Although such techniques using primitive ‘attenuating’ methods conferred a certain amount of protection against more disfiguring forms of the disease, results were often unpredictable. As many as 2–3 percent luckless recipients died or were seriously maimed from smallpox infection acquired through variolation itself. Jenner volunteered to ‘buy the smallpox’ (referring to variolation) soon after graduating from medical training. His experiences may have changed the course of human history.

On May 14, 1796, Jenner was ready. After years of clinical practise he became almost certain that cowpox infection conferred life-long immunity against its more virulent cousin. Like many of his contemporaries, Jenner observed milkmaids, and those working in close proximity alongside cattle and horses, rarely suffered from the affliction. One cattle-breeder successfully inoculated his family during a smallpox epidemic by pricking his wife's and two children's skin with pus harvested from one of his cowpox pustules. The experiment succeeded and his family remained immune for 15 years. Jenner was intrigued.

On May 14, 1796 he innoculated eight-year-old James Phipps with cowpox vaccinia taken from a sore on milk maid's hand. After a mild illness that lasted seven to nine days, a vesicle formed and fell away. On July 1, Jenner was ready to act. In a move that nowadays would have the entire medical ethical establishment howling for his head, Jenner intentionally infected young Phipps with human variola, the virus that causes smallpox. He waited a few months and tried again. Nothing.

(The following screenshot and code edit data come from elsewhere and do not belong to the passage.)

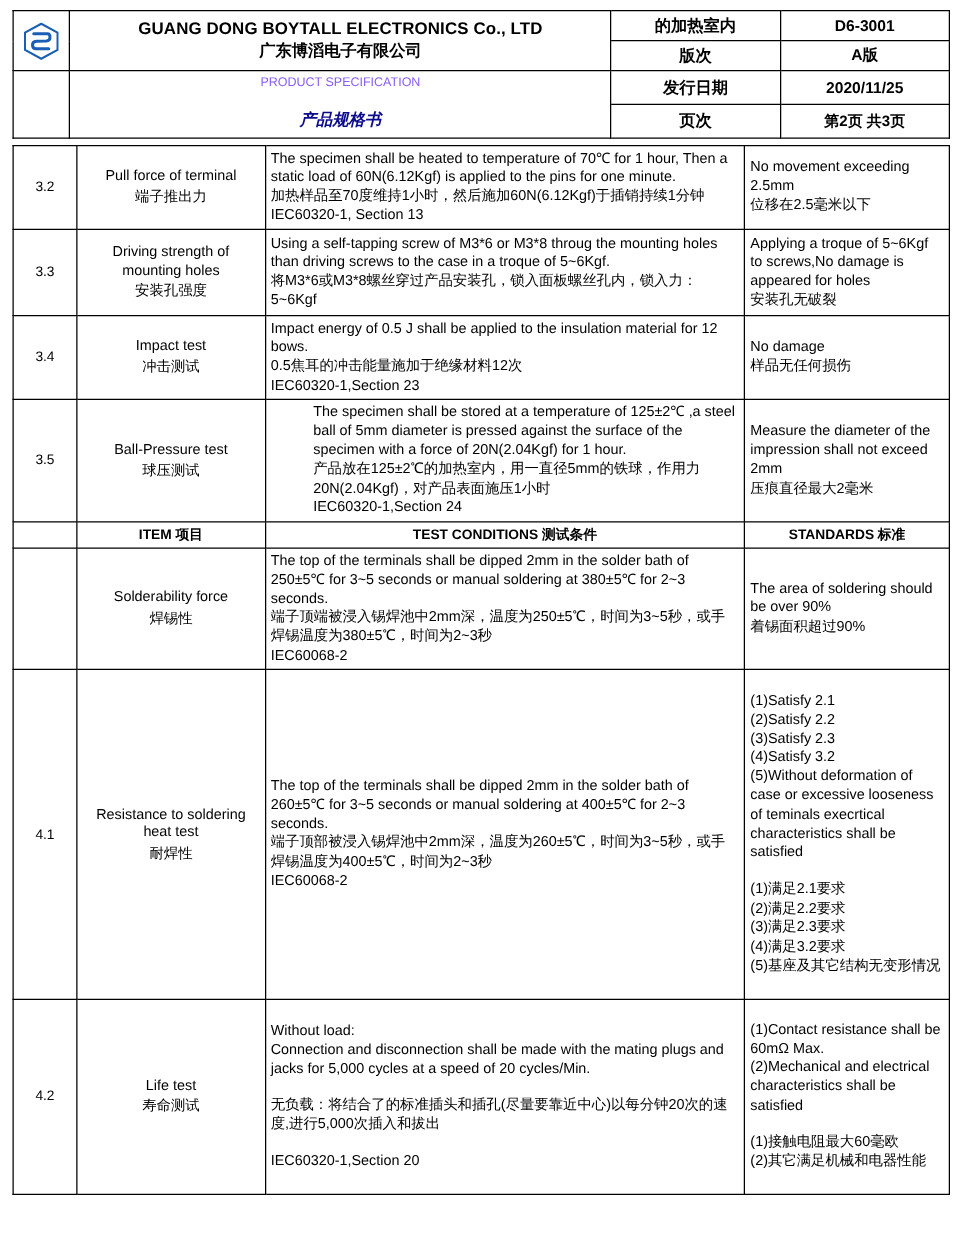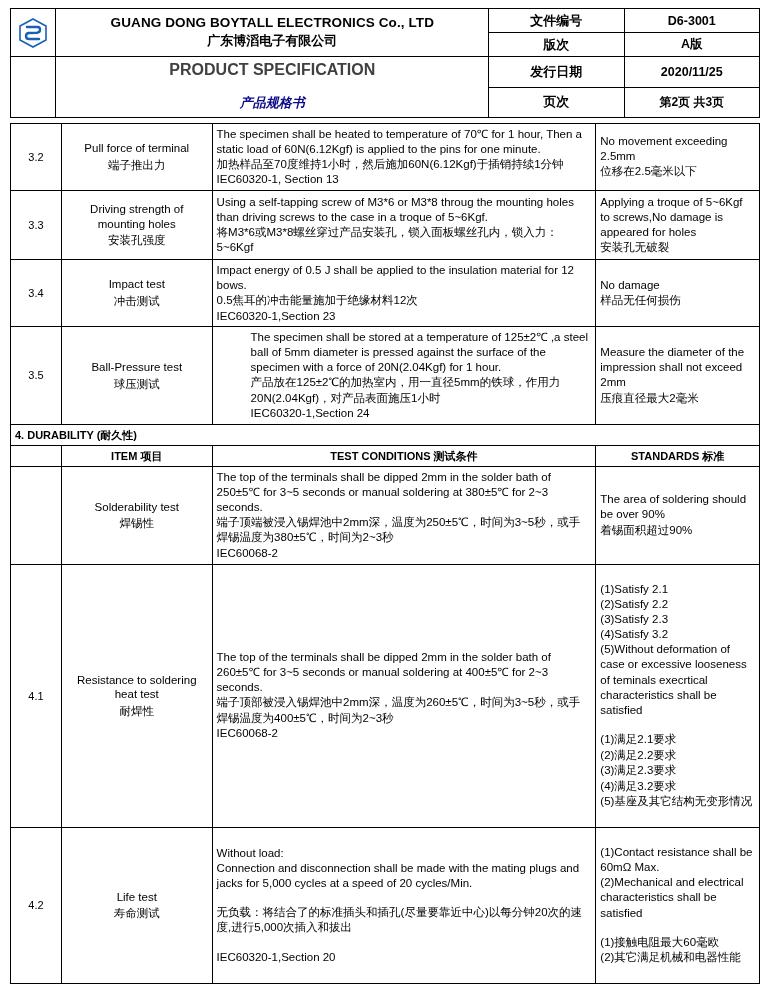"文件编号" td.hdr-lbl { text: 文件编号 -> 的加热室内 }
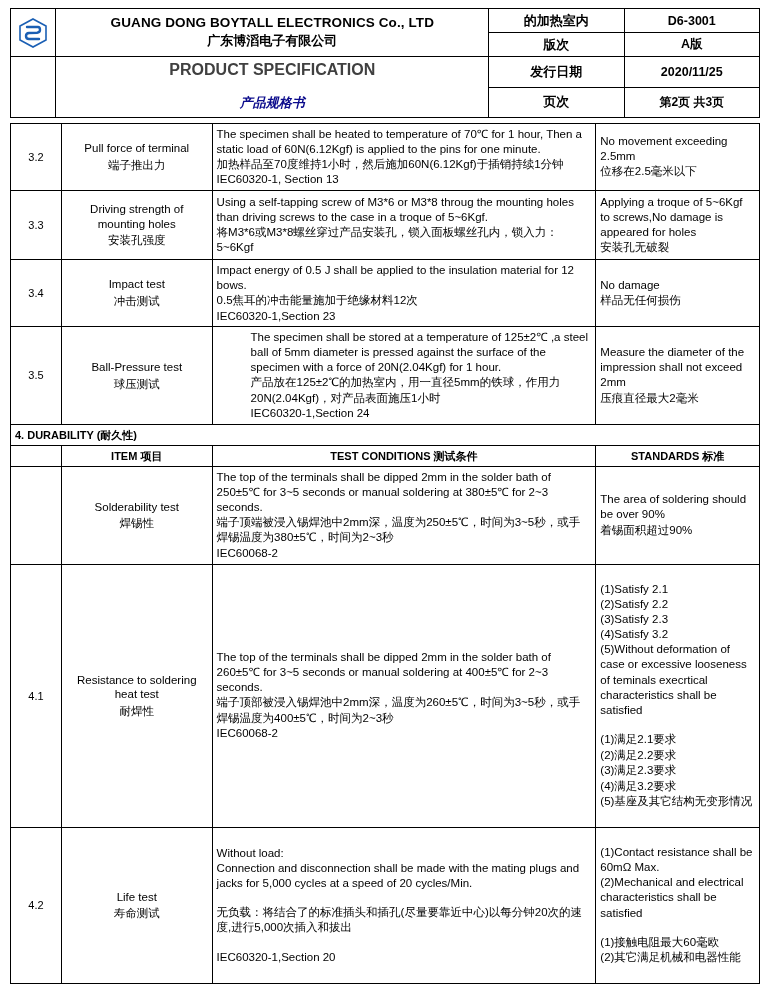"PRODUCT SPECIFICATION" .spec-en { color: #404040 -> #8b5cf6; font-size: 16px -> 10px; font-weight: bold -> normal }
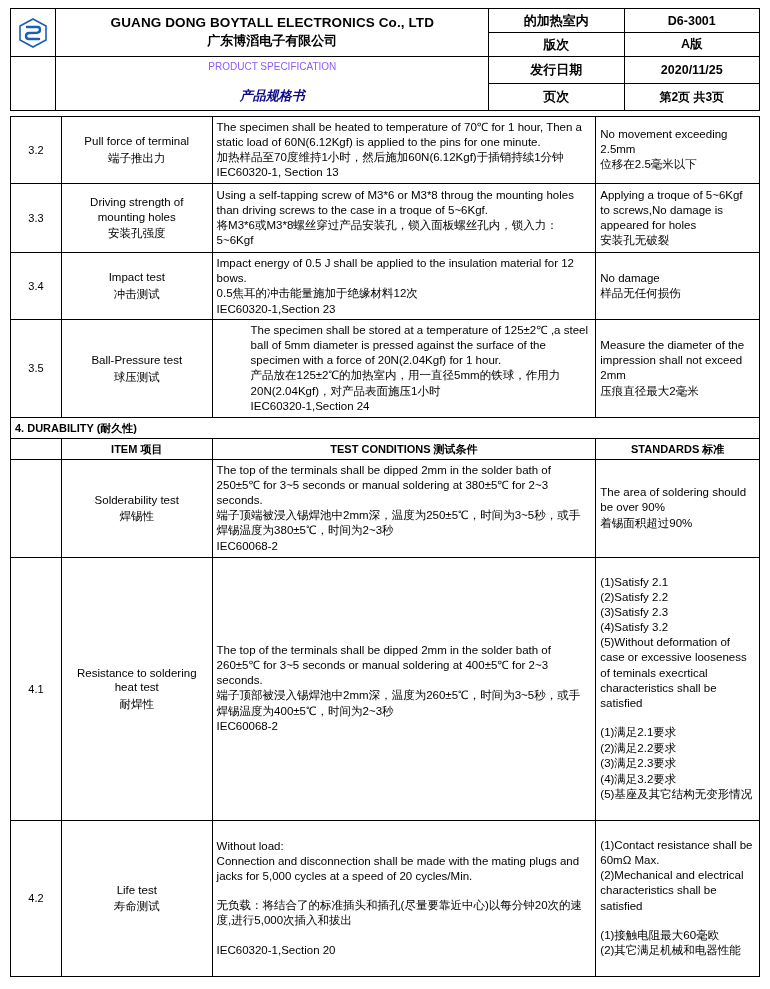"4. DURABILITY (耐久性)" tr.section-row { html: <tr> <td>4. DURABILITY (耐久性)</td> </tr> -> none }
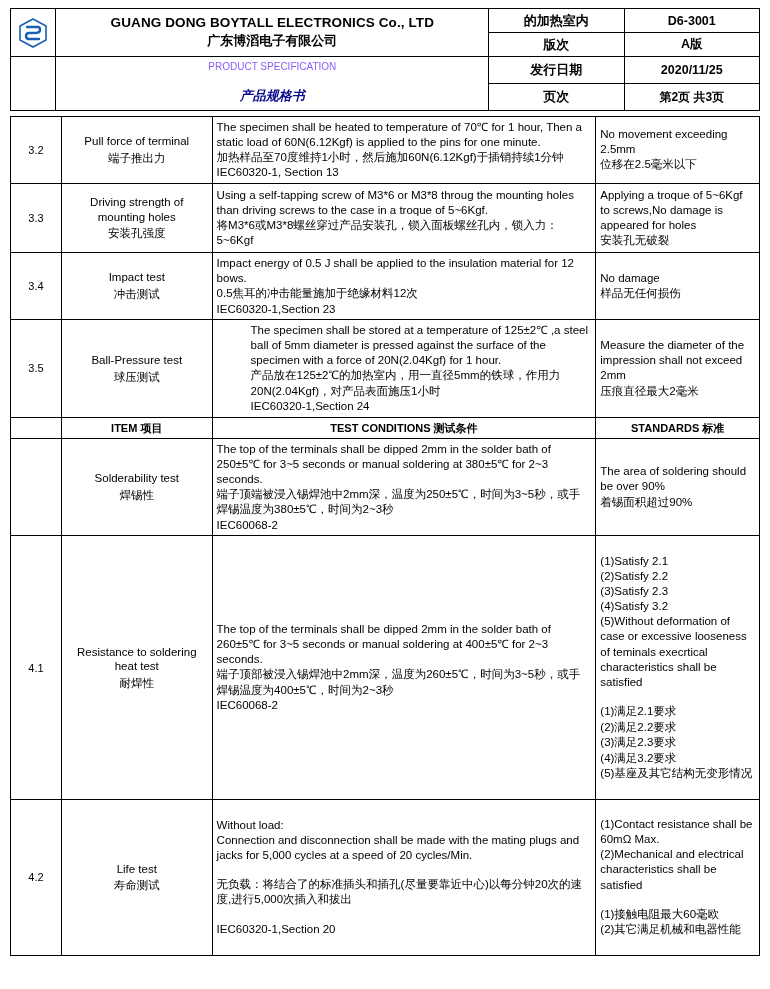"Solderability test" div.item-en { text: test -> force }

In a letter to friend Edward Gardner, Jenner gleefully wrote:

But now listen to the most delightful part of my story. The boy has since been innoculated for smallpox, which, as I ventured to predict, produced no effect. I shall now pursue my experiments with redoubled vigour.

The world was never to be the same.

Like other revolutionary medical interventions, innoculation was not without its' detractors. Many considered it against the “will of God,” while still others conjured up fears of an 18th century cattle-based "Frankenstein", a reconfiguration of the human mammal that would result in a new race of cow-headed minotaurs half man, half bovine.

For the most part however, Jenner's technique was welcomed as a panacea, a man-made product of the enlightenment that was sure proof of man's superiority against the more insidious and unpredictable of Mother Nature's microbial progeny.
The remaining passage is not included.